Теперь же слева висел серебряный кинжал, а справа – булатный с дорожкой посередине. Почему-то Давиду привиделось, что именно этим булатным кинжалом Махмуд Маджали зарезал его родителей. Он смотрел на него и не мог отвести взгляда. Между тем старуха, оторвав руки от лица, увидела, куда он смотрит, и по-своему истолковала это.

– Хочешь, возьми этот кинжал! Хочешь, тот возьми! Хочешь, возьми денег! – закричала она и, с усилием поднявшись на ноги, заковыляла к противоположной стене. Только сейчас Давид заметил, что она хромает.

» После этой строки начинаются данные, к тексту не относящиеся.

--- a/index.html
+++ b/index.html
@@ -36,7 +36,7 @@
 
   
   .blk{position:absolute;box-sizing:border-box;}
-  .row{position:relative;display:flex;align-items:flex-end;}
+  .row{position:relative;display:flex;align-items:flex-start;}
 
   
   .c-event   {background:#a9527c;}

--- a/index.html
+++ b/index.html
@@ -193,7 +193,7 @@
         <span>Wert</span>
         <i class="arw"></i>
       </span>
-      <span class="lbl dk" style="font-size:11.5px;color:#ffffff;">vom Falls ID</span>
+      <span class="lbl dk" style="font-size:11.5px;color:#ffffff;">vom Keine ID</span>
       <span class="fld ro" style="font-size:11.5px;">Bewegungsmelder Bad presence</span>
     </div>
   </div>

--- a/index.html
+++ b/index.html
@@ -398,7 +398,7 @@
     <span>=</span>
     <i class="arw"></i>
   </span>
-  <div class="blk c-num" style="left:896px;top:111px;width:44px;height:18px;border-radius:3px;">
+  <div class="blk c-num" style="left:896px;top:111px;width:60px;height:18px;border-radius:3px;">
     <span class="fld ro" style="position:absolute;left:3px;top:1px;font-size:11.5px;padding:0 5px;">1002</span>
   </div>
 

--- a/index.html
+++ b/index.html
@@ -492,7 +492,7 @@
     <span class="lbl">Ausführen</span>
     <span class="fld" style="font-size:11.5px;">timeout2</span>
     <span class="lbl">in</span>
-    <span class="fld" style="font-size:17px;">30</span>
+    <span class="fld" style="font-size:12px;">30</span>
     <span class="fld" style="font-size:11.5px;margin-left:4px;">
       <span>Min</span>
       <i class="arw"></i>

– О Аллах! – всхлипывала она. – Я знала, что этот день настанет! Я знала, что явятся его убивать! – и она вновь заголосила:

– Убей меня! Пожалуйста, убей меня!

– Что у тебя с ногой? – голос Давида звучал глухо, так, будто рот у него был забит землей.

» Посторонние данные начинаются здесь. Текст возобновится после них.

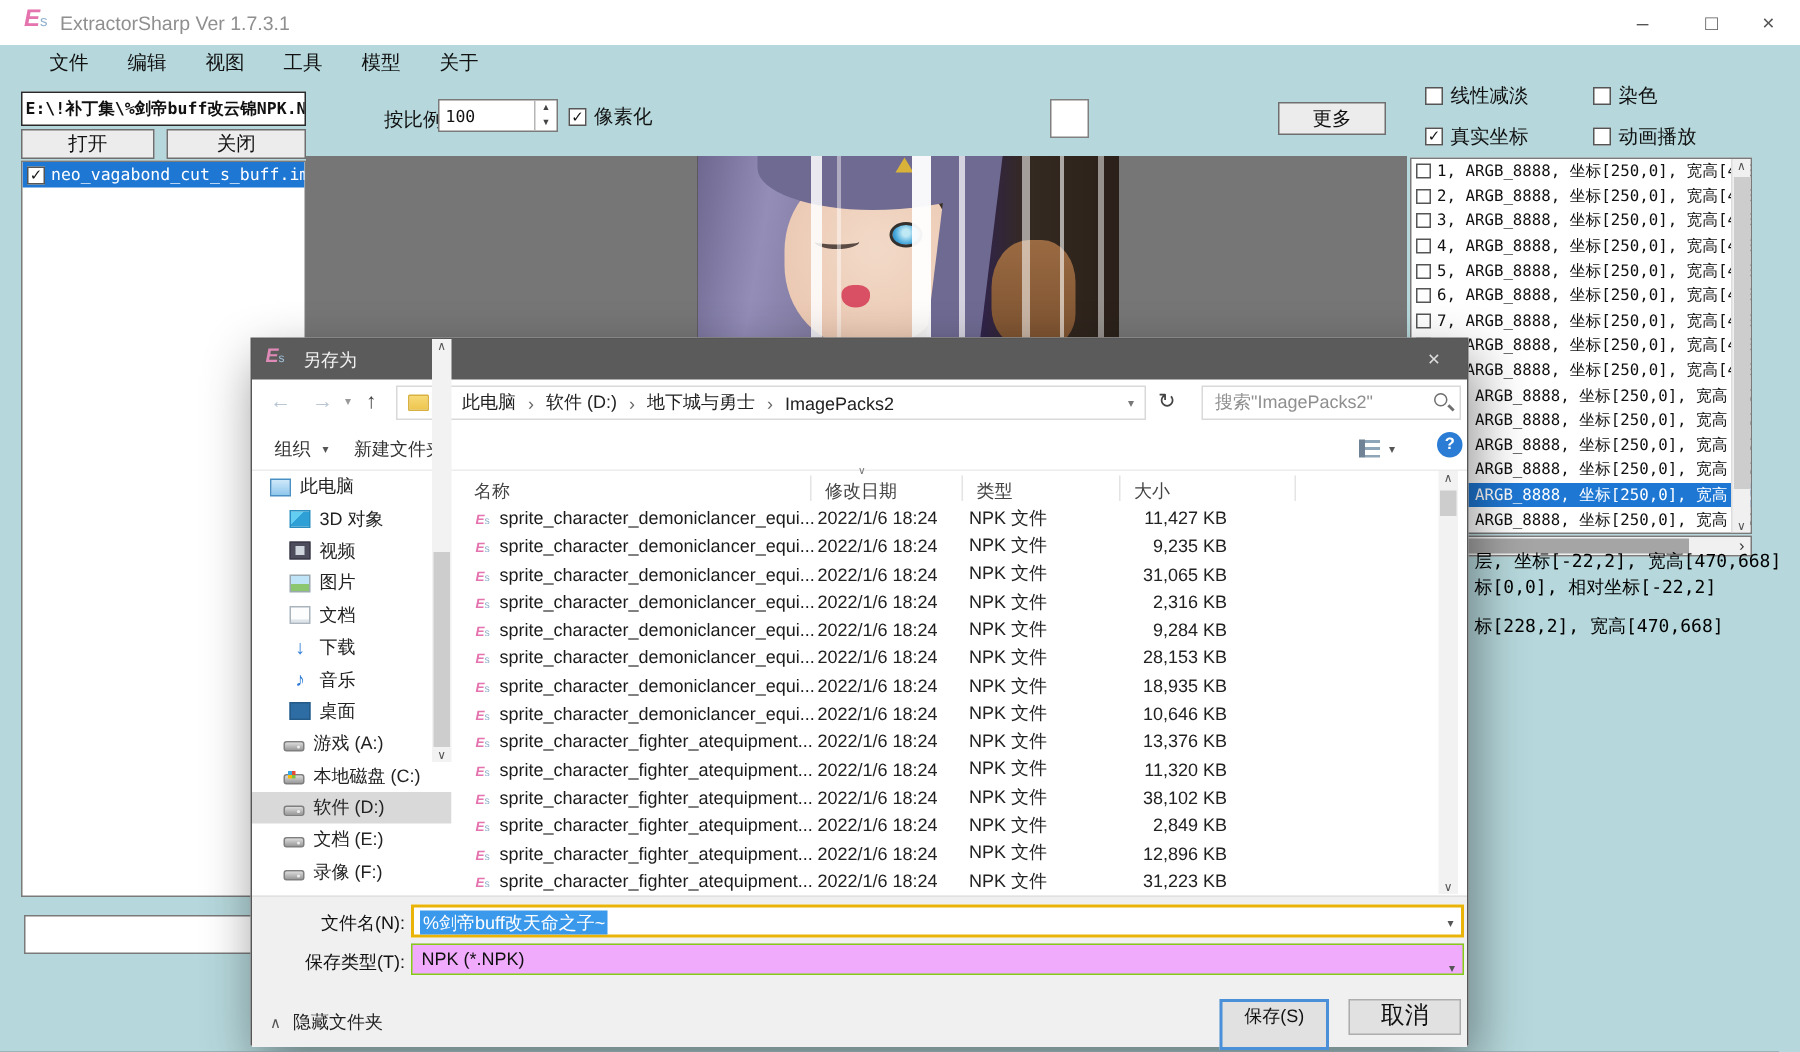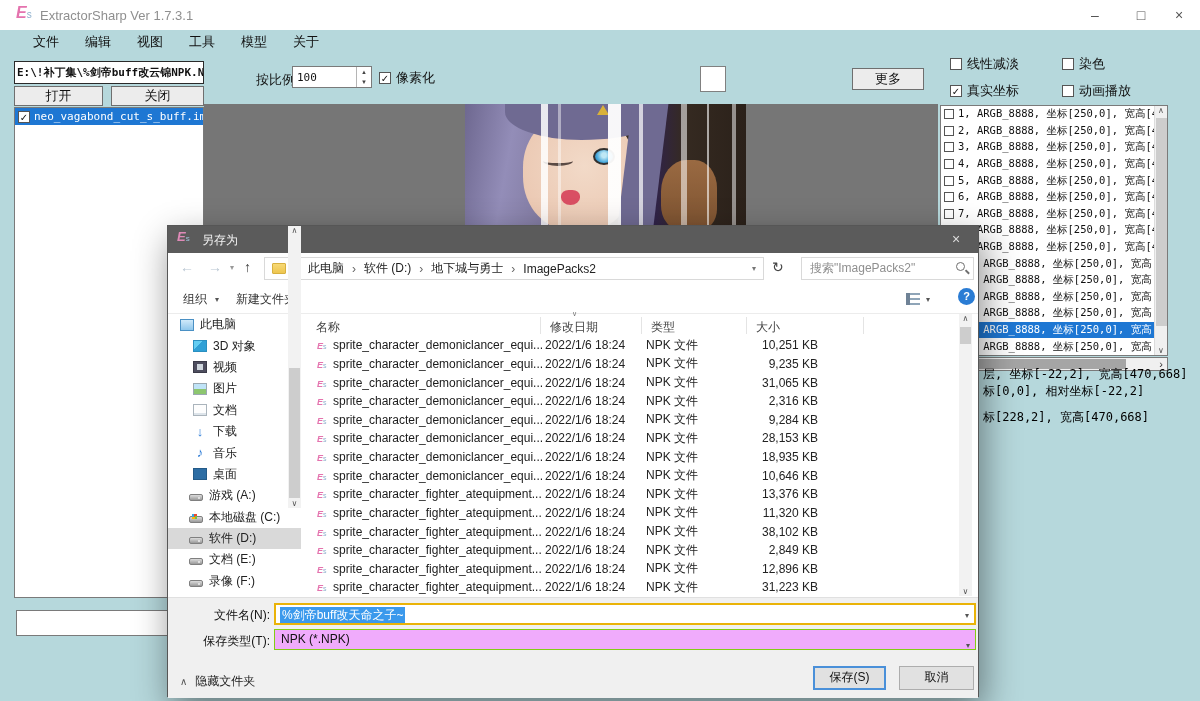--- a/index.html
+++ b/index.html
@@ -449,7 +449,7 @@
           <span class="c-name">sprite_character_demoniclancer_equi...</span>
           <span class="c-date">2022/1/6 18:24</span>
           <span class="c-type">NPK 文件</span>
-          <span class="c-size">10,251 KB</span>
+          <span class="c-size">11,427 KB</span>
         </div>
         <div class="frow">
           <span class="c-ico"><span class="es-e">E</span><span class="es-s">s</span></span>

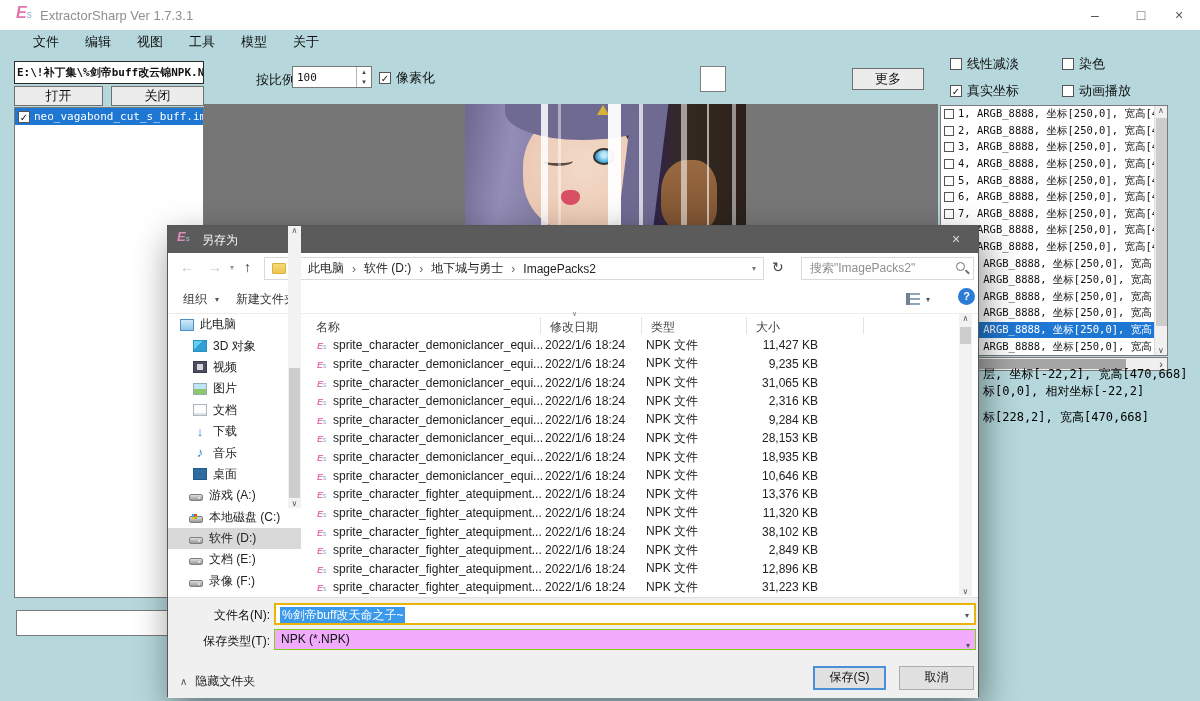--- a/index.html
+++ b/index.html
@@ -169,7 +169,7 @@
     font-size:12px;line-height:19px;padding-left:6px}
   .hidefold{position:absolute;left:12px;top:447px;font-size:12px;color:#222;display:flex;align-items:center;gap:8px}
   .hf-caret{color:#555;font-size:10px}
-  .btn-save{position:absolute;left:645px;top:440px;width:73px;height:24px;background:#e1e1e1;border:2px solid #4a90d9;
+  .btn-save{position:absolute;left:645px;top:440px;width:73px;height:34px;background:#e1e1e1;border:2px solid #4a90d9;
     font-size:12px;text-align:center;line-height:19px}
   .btn-cancel{position:absolute;left:731px;top:440px;width:75px;height:24px;background:#e1e1e1;border:1px solid #adadad;
     font-size:12px;text-align:center;line-height:21px}

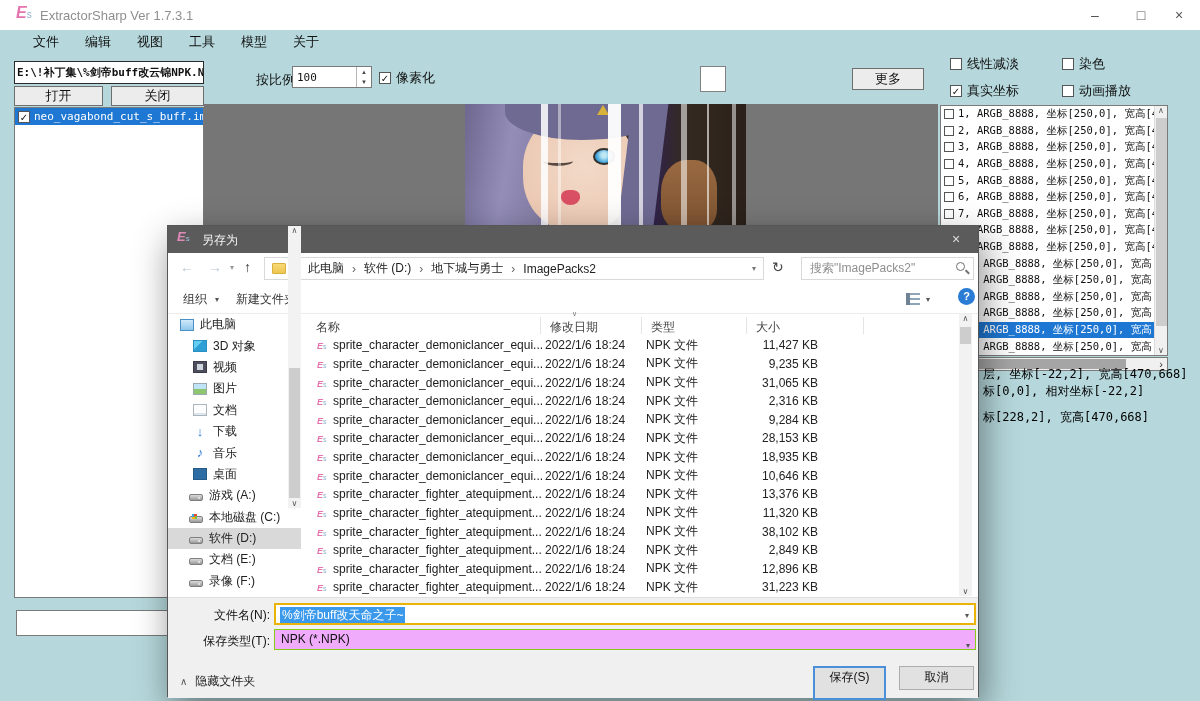--- a/index.html
+++ b/index.html
@@ -172,7 +172,7 @@
   .btn-save{position:absolute;left:645px;top:440px;width:73px;height:34px;background:#e1e1e1;border:2px solid #4a90d9;
     font-size:12px;text-align:center;line-height:19px}
   .btn-cancel{position:absolute;left:731px;top:440px;width:75px;height:24px;background:#e1e1e1;border:1px solid #adadad;
-    font-size:12px;text-align:center;line-height:21px}
+    font-size:16px;text-align:center;line-height:21px}
 </style>
 </head>
 <body>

– Ты же все равно не поверишь, если я скажу тебе, что спаса... – она вдруг осеклась. – Это неважно! Убей меня! Убей меня вместо него, прошу тебя! Убей меня вместо него! Это я его таким вырастила! Он в детстве был хорошим, добрым!.. Это я во всем виновата! Убей меня, но его не трогай! Он не виноват! Он ни при чем!

– Что у тебя с ногой? – на сей раз голос Давида звучал чисто, ясно, звонко, так, будто он только что прополоскал гортань и душу молитвой «Шма Исраэль!» или признанием в любви, что в сущности одно и то же.

Женщина молча смотрела на него, и он слышал, о чем она молчит. Она искренне верила, что сможет упросить еврея, каким-то образом проведавшего о зверствах ее сына во время погрома, пощадить его, убив ее саму. И теперь для этого нужно было всеми силами скрыть историю ее хромоты, иначе он никогда не убьет ее. Может, имеет смысл солгать, что вот она тоже участвовала в погроме и каким-то образом была ранена? И что будет? Разъяренный израильтянин расправится с ней и удовлетворенный уйдет, не дождавшись Махмуда? Или тем более будет за ним охотиться, и тогда она погибнет за собственные выдуманные преступления, а сына не спасет.